Top of Dataset
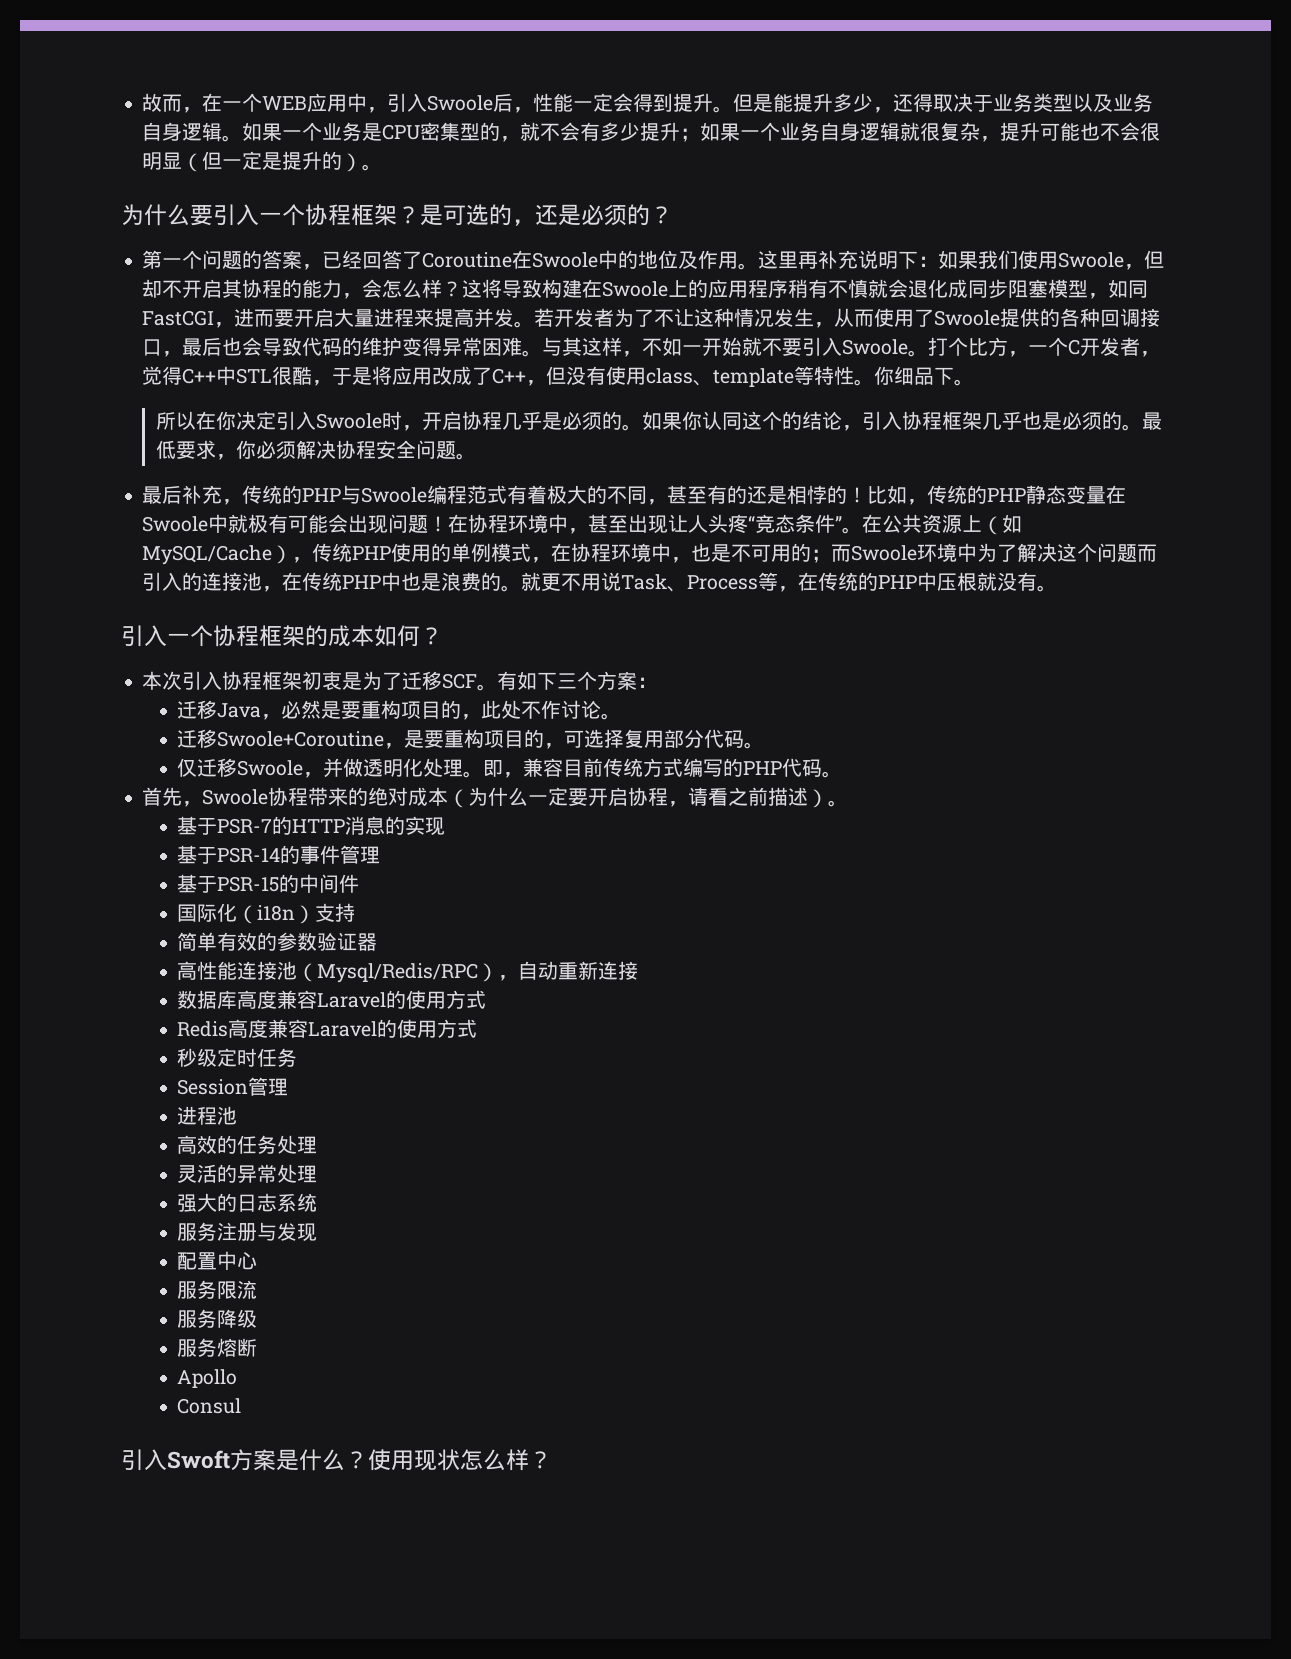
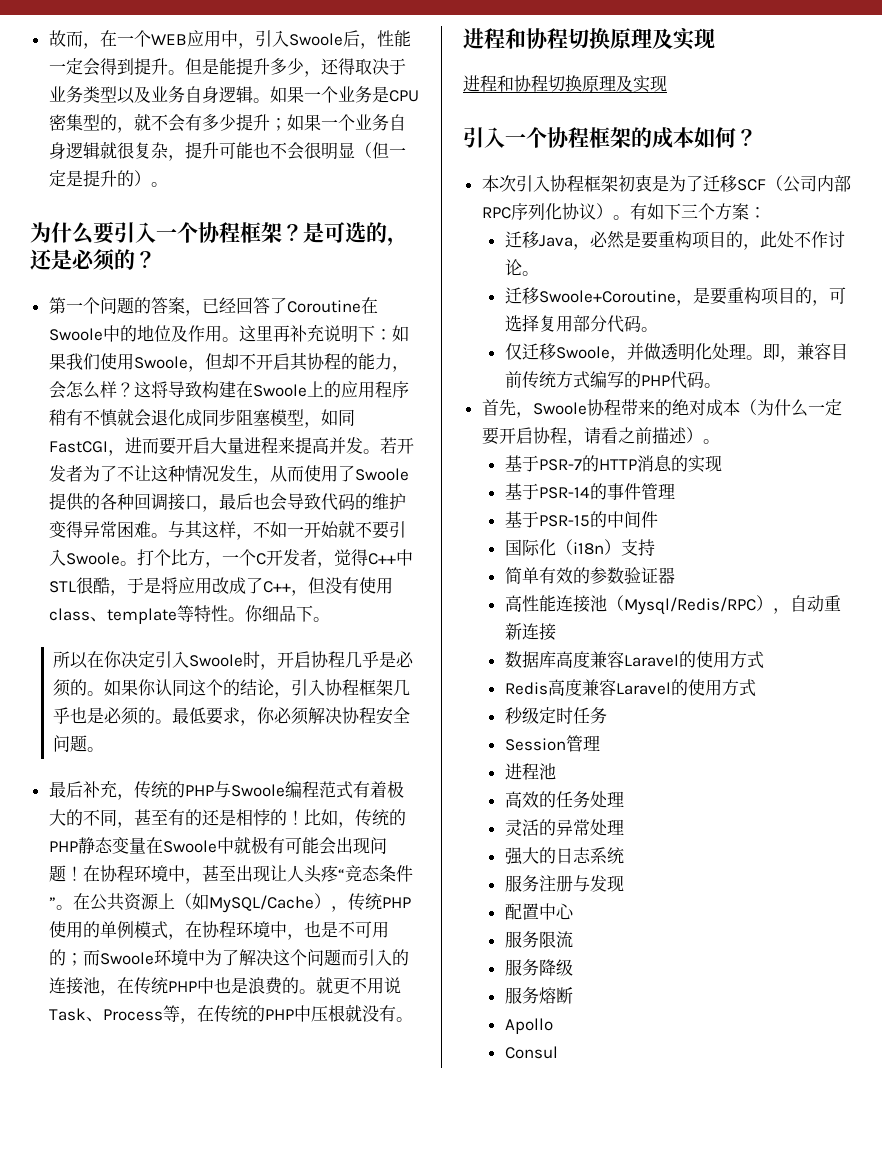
(1058, 588) none -> [463,27,715,50] [463,75,667,93] // 进程和协程切换原理及实现 // 进程和协程切换原理及实现
(478, 681) none -> [765,175,851,193] [481,203,613,220] （公司内部RPC序列化协议）
[121,1449,552,1471] // 引入Swoft方案是什么？使用现状怎么样？ -> (558, 1052) none

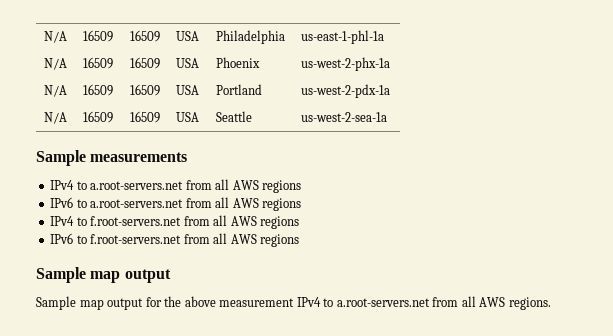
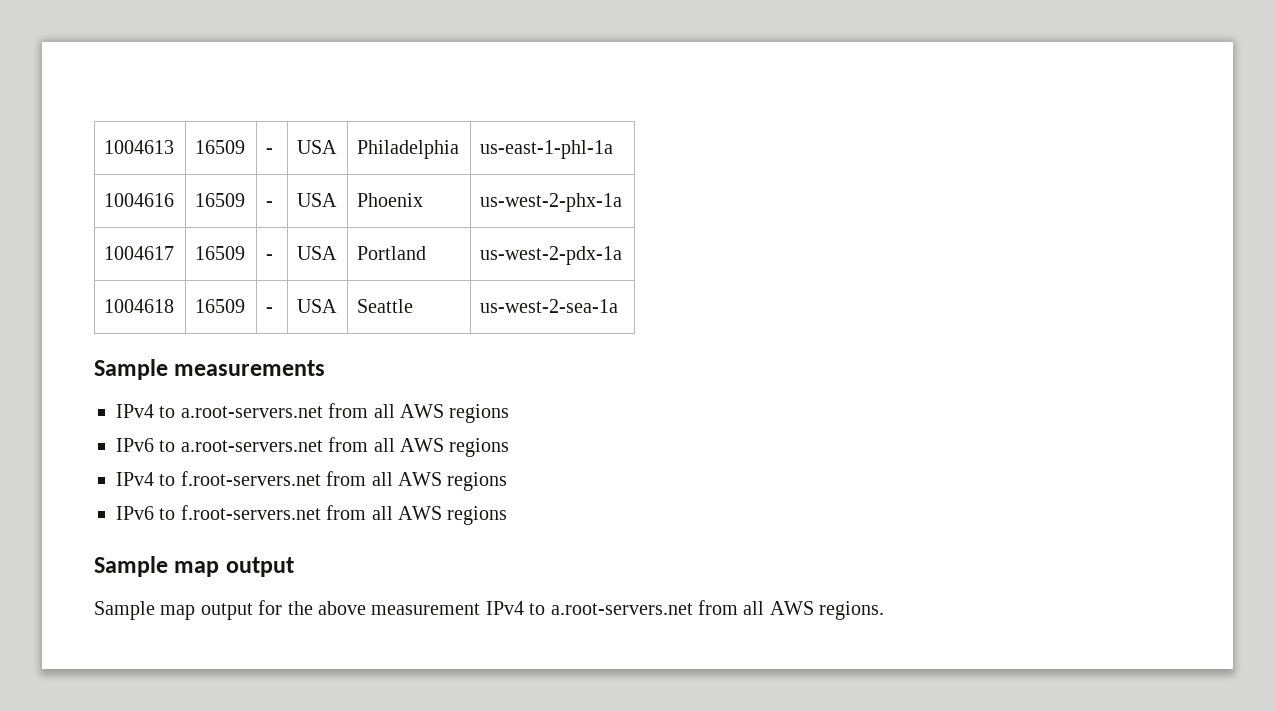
[43,31,67,43] [82,30,113,42] [129,30,160,42] N/A | 16509 | 16509 -> [104,140,175,154] [195,140,246,154] [266,148,274,154] 1004613 | 16509 | -
[43,58,67,70] [82,57,113,69] [129,57,160,69] N/A | 16509 | 16509 -> [104,193,175,207] [195,193,246,207] [266,201,274,207] 1004616 | 16509 | -
[43,85,67,97] [82,84,113,96] [129,84,160,96] N/A | 16509 | 16509 -> [104,246,175,260] [195,246,246,260] [266,254,274,260] 1004617 | 16509 | -
[43,112,67,124] [82,111,113,123] [129,111,160,123] N/A | 16509 | 16509 -> [104,299,175,313] [195,299,246,313] [266,307,274,313] 1004618 | 16509 | -

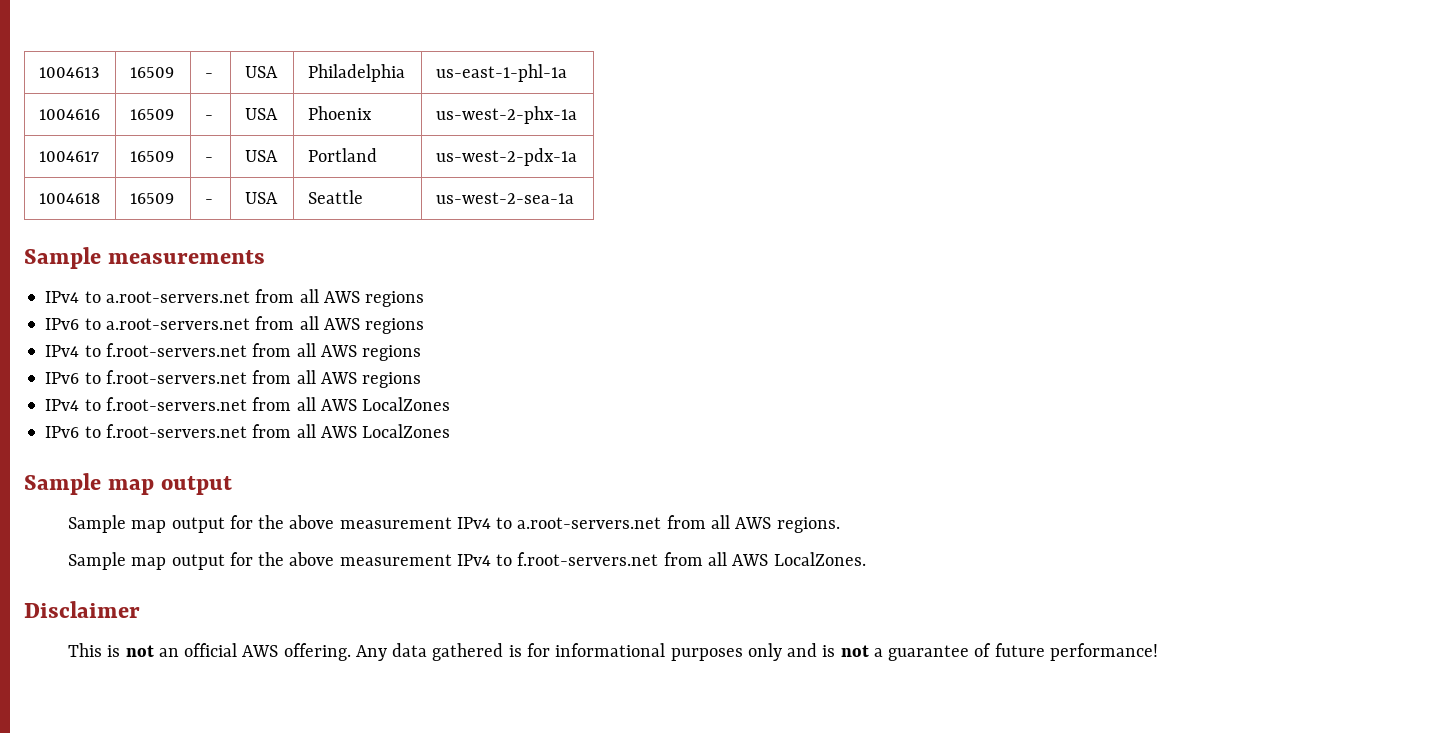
(508, 515) none -> [45,397,451,411] [45,424,451,438] // IPv4 to f.root-servers.net from all AWS LocalZones // IPv6 to f.root-servers.net from all AWS LocalZones
(885, 610) none -> [68,552,866,570] [24,601,140,618] [68,643,1158,661] // Sample map output for the above measurement IPv4 to f.root-servers.net from all AWS LocalZones. // Disclaimer // This is not an official AWS offering. Any data gathered is for informational purposes only and is not a guarantee of future performance!

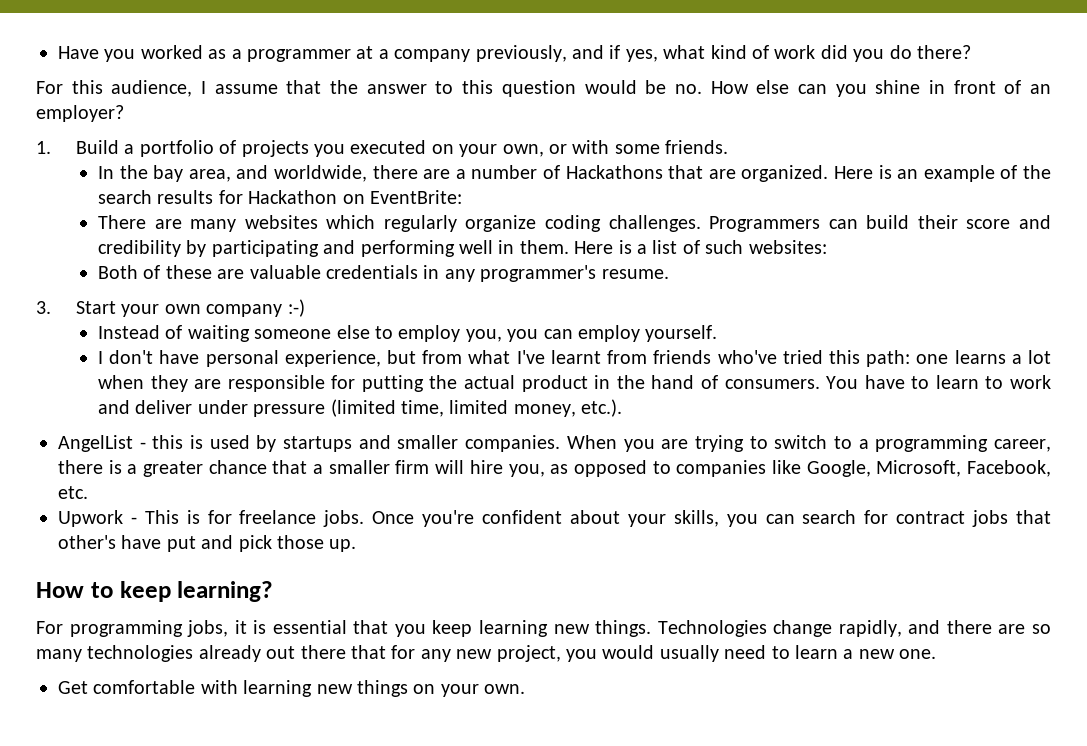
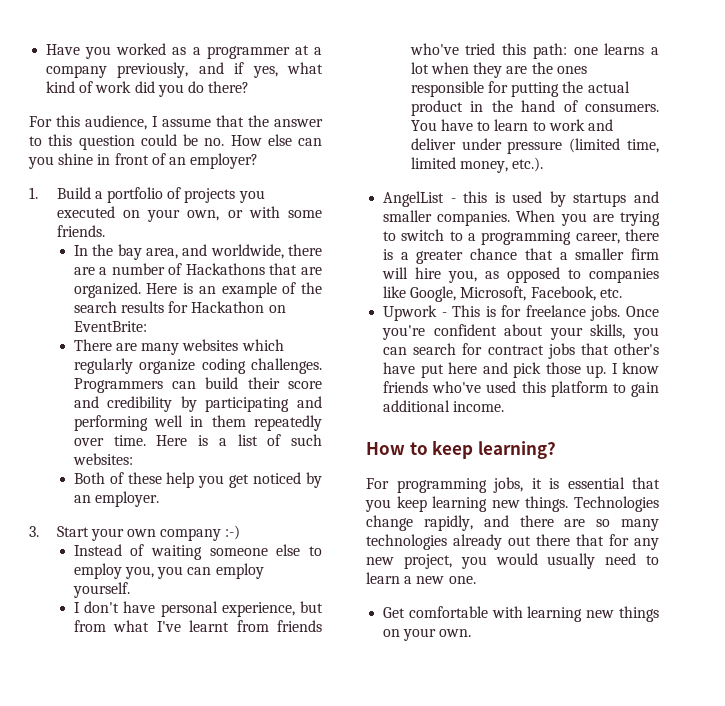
[584,80,637,94] would -> [140,134,177,146] could
[519,240,569,254] them. -> [211,415,322,431] [73,435,146,446] them repeatedly over time.
[217,265,669,282] are valuable credentials in any programmer's resume. -> [166,472,322,488] [73,491,159,507] help you get noticed by an employer.
(222, 384) none -> [531,62,587,74] the ones
(196, 544) none -> [448,362,478,374] here
(357, 545) none -> [611,362,659,374] [383,381,659,397] [383,400,505,412] I know friends who've used this platform to gain additional income.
Bottom of Dataset
■ **Goal of the exercise**
What is the number of lines in the data that include "servers"? Answer with that number alone.

■ **Task solution**
2